(Your goal)
Bring together all lines from the listing below that contain the string "swatch".

(Data for this exercise)

────────

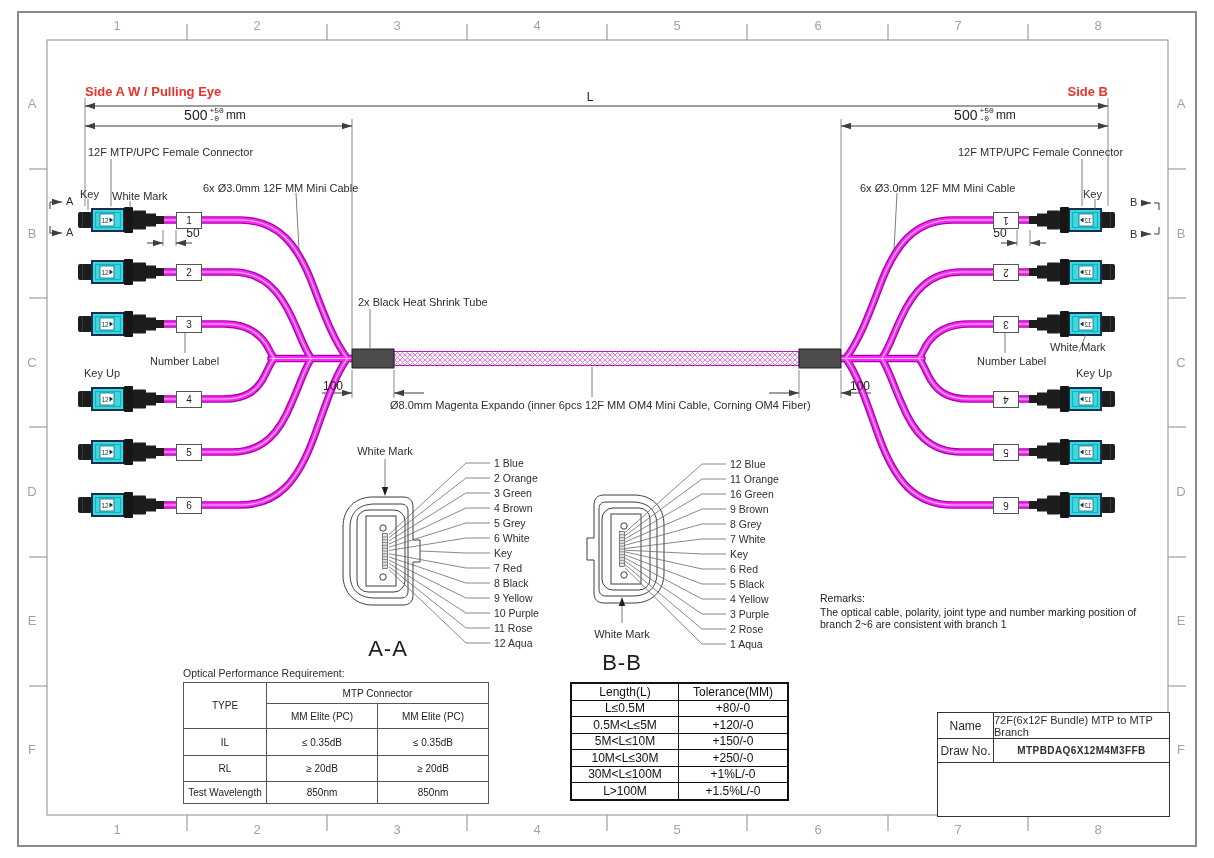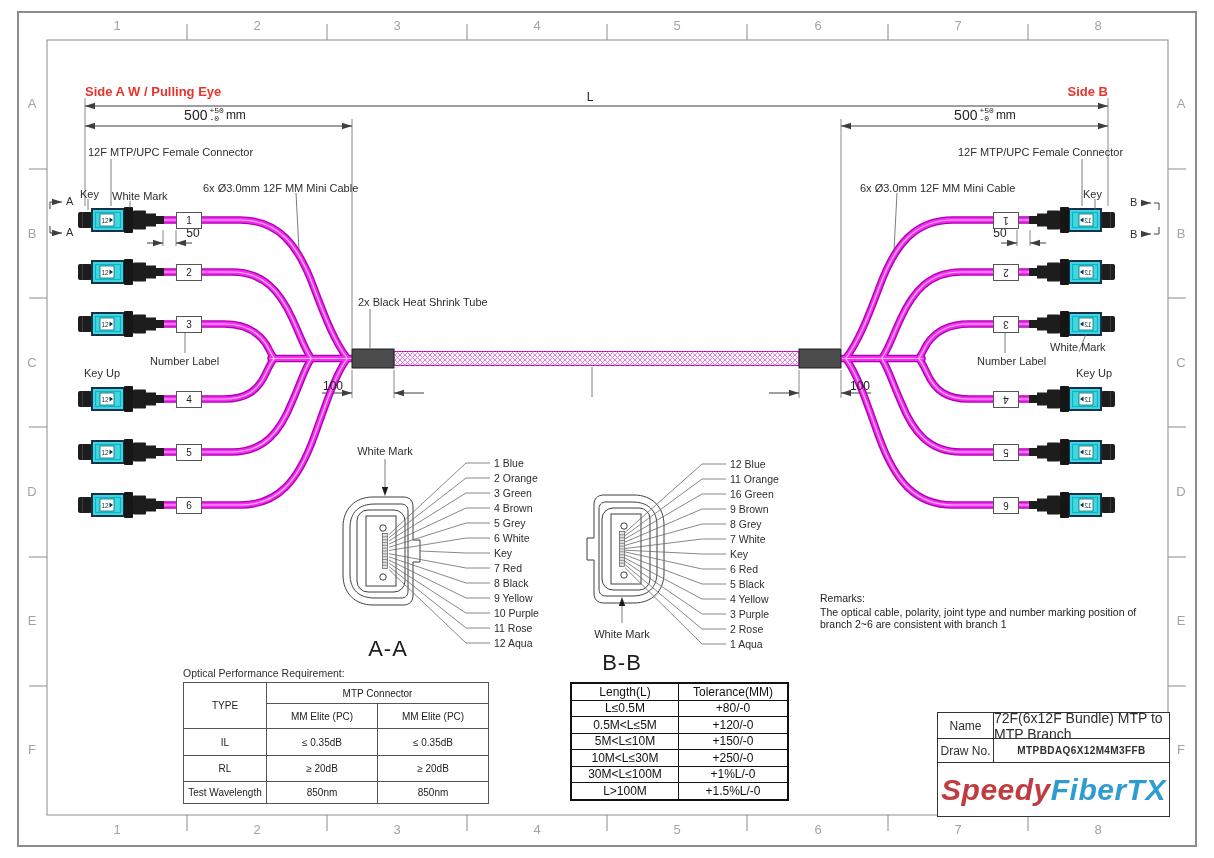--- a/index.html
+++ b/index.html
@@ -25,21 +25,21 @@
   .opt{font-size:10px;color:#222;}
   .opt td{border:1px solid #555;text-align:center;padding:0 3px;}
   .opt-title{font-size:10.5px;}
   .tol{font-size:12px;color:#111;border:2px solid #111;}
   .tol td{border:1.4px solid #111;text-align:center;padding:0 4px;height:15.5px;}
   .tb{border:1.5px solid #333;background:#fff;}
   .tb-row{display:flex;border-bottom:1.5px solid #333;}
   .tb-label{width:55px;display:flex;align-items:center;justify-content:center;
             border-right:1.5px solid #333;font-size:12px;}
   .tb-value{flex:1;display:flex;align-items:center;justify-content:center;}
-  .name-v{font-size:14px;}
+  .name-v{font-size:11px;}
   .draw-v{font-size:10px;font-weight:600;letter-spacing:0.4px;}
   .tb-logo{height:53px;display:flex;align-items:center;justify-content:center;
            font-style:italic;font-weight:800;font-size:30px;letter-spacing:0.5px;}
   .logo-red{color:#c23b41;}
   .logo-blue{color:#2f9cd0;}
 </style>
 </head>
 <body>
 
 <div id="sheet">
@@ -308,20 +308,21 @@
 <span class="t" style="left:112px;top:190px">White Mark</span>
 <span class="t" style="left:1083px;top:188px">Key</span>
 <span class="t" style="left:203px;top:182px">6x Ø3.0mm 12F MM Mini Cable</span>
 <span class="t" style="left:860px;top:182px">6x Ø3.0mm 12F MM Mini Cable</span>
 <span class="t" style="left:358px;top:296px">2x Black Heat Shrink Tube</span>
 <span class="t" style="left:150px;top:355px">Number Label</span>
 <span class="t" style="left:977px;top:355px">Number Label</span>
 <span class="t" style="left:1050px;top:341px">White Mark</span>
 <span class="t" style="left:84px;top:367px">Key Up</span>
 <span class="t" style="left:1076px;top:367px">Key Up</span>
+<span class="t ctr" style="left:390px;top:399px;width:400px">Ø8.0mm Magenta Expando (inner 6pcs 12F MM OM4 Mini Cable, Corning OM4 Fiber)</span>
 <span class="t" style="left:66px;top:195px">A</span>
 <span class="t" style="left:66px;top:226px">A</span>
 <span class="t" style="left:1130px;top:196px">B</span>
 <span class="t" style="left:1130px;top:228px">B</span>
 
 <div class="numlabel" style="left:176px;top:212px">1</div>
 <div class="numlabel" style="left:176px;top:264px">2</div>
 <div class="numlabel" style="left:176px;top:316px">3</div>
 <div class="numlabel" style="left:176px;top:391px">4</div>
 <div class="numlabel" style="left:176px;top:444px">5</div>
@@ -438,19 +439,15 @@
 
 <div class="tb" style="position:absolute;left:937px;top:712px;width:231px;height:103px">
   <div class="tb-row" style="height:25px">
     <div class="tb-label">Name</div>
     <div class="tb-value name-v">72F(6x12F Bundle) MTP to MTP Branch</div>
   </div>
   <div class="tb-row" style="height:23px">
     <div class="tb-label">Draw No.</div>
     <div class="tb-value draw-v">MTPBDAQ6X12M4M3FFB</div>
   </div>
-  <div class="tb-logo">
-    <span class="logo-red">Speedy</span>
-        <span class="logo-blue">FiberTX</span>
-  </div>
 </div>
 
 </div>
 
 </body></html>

────────

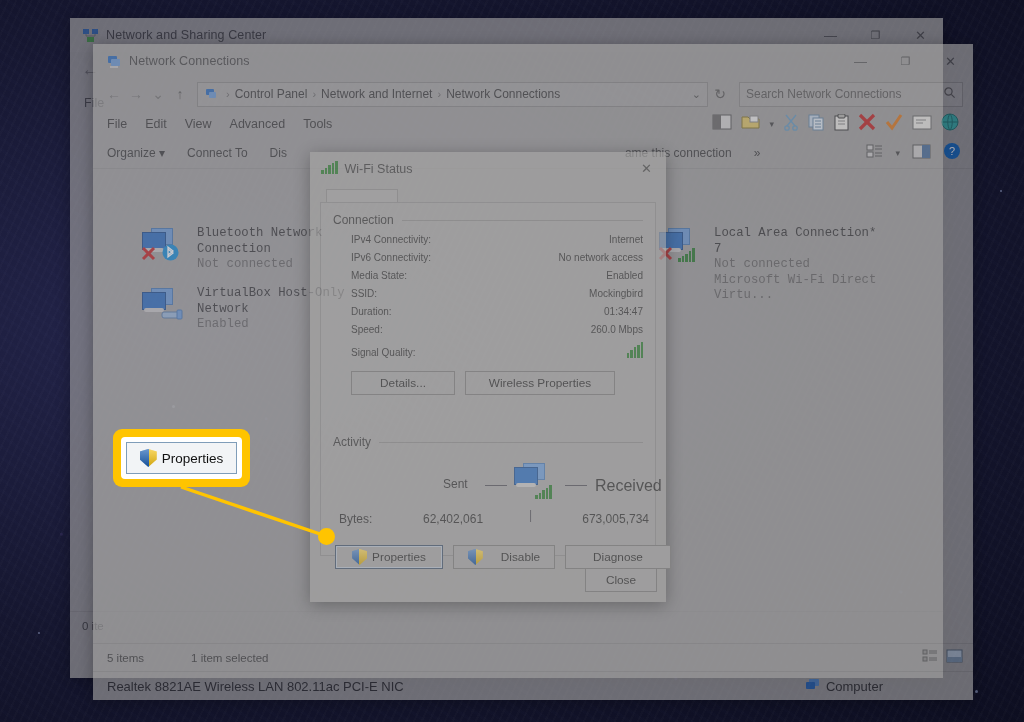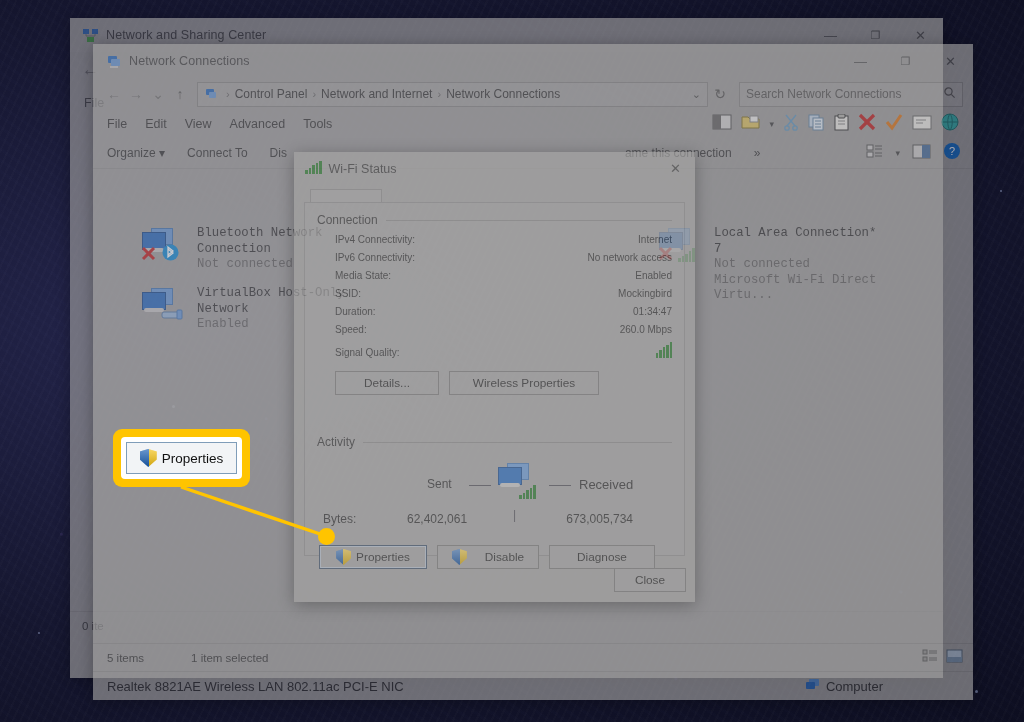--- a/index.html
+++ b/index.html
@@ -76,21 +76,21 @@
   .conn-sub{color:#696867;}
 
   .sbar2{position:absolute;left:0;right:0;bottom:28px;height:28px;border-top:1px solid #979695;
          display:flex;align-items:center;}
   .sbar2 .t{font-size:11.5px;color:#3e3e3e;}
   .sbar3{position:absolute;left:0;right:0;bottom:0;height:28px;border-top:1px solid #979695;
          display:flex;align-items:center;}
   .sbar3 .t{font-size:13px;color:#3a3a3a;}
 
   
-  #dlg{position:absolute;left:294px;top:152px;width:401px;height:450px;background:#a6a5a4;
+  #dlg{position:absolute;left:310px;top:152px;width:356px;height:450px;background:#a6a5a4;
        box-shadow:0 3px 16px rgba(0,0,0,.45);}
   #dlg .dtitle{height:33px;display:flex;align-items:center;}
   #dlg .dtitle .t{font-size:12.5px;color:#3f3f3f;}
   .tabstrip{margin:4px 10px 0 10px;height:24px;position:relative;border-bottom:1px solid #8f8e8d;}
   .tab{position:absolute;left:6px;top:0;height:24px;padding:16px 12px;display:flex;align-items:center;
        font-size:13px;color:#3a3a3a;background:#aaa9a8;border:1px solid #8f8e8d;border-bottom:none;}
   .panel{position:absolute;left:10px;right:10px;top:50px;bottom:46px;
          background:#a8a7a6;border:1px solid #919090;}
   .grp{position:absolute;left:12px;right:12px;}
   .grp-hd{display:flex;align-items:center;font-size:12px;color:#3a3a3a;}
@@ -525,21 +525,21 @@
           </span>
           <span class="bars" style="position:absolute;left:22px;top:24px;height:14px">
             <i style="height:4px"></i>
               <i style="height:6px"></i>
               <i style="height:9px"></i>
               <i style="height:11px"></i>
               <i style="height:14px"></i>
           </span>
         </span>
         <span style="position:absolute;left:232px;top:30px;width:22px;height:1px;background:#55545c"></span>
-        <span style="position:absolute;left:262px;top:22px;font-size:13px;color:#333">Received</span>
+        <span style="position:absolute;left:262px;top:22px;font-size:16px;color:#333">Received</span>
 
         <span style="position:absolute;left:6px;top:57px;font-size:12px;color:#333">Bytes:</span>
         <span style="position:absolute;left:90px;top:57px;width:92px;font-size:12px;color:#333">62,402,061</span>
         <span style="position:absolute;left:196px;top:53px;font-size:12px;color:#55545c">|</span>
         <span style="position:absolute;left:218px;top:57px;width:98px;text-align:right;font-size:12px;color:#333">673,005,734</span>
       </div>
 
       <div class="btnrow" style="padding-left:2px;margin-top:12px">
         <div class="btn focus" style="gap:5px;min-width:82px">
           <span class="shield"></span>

────────

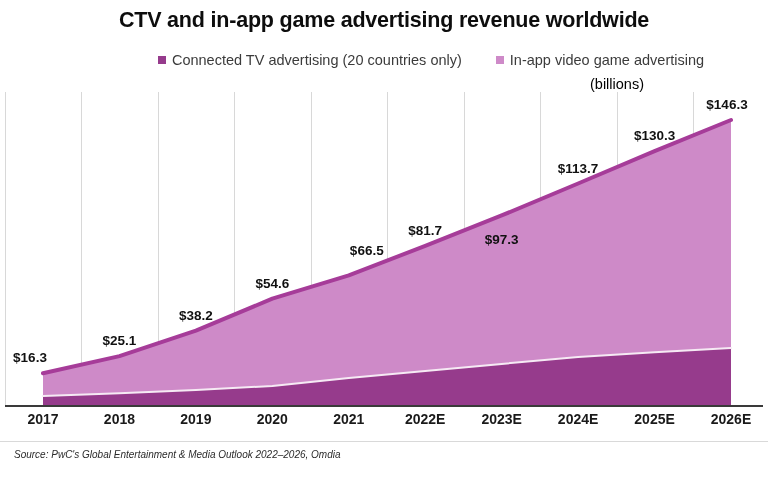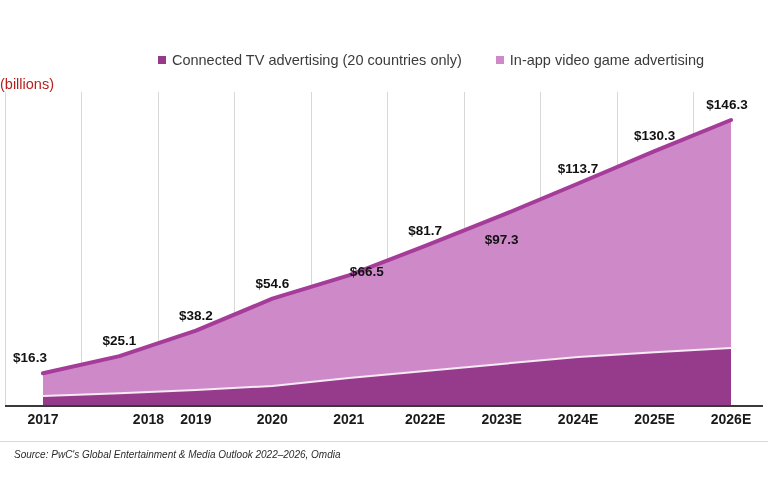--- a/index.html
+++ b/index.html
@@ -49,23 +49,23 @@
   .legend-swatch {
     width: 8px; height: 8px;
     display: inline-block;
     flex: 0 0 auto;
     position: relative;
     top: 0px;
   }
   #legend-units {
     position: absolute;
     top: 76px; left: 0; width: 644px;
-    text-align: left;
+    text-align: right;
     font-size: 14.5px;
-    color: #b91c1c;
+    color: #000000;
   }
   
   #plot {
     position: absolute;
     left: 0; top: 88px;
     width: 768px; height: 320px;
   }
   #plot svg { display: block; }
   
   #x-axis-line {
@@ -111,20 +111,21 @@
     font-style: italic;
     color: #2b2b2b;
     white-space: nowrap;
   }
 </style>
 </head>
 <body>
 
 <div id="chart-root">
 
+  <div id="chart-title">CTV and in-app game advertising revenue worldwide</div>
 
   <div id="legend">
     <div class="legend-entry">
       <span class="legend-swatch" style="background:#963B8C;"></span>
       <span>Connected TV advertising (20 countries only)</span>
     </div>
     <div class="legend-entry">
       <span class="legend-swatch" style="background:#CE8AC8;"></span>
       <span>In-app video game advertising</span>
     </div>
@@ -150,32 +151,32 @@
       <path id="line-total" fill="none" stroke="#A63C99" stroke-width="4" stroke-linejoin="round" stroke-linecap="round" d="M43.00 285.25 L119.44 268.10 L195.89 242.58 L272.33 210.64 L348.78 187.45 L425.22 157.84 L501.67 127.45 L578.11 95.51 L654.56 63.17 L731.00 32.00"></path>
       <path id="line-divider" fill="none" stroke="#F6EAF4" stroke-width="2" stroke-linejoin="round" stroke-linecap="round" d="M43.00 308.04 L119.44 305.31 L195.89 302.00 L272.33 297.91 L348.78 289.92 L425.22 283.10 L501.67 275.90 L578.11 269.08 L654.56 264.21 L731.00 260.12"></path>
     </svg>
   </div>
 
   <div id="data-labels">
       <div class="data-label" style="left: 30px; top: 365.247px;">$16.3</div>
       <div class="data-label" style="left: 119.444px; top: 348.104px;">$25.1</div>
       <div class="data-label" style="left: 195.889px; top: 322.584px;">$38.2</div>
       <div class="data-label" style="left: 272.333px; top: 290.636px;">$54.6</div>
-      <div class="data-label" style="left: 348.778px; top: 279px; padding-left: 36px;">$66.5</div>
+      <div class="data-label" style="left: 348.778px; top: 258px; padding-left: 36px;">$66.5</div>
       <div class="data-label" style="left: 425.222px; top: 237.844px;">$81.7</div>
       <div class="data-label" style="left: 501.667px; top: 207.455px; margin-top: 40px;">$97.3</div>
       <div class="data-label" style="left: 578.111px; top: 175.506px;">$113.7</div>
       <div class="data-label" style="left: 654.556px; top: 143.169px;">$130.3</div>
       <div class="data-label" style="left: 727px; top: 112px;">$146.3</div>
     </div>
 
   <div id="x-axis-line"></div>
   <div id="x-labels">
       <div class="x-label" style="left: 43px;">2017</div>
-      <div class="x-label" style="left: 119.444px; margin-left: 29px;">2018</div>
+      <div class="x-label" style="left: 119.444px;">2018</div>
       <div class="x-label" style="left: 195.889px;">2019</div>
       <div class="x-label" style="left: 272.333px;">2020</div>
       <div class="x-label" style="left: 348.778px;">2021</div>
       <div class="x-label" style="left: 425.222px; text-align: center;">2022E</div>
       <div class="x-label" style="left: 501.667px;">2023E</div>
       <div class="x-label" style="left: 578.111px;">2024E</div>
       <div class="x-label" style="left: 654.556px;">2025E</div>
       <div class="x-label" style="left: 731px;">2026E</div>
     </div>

────────

(Written solution)
   .legend-swatch {
       <span class="legend-swatch" style="background:#963B8C;"></span>
       <span class="legend-swatch" style="background:#CE8AC8;"></span>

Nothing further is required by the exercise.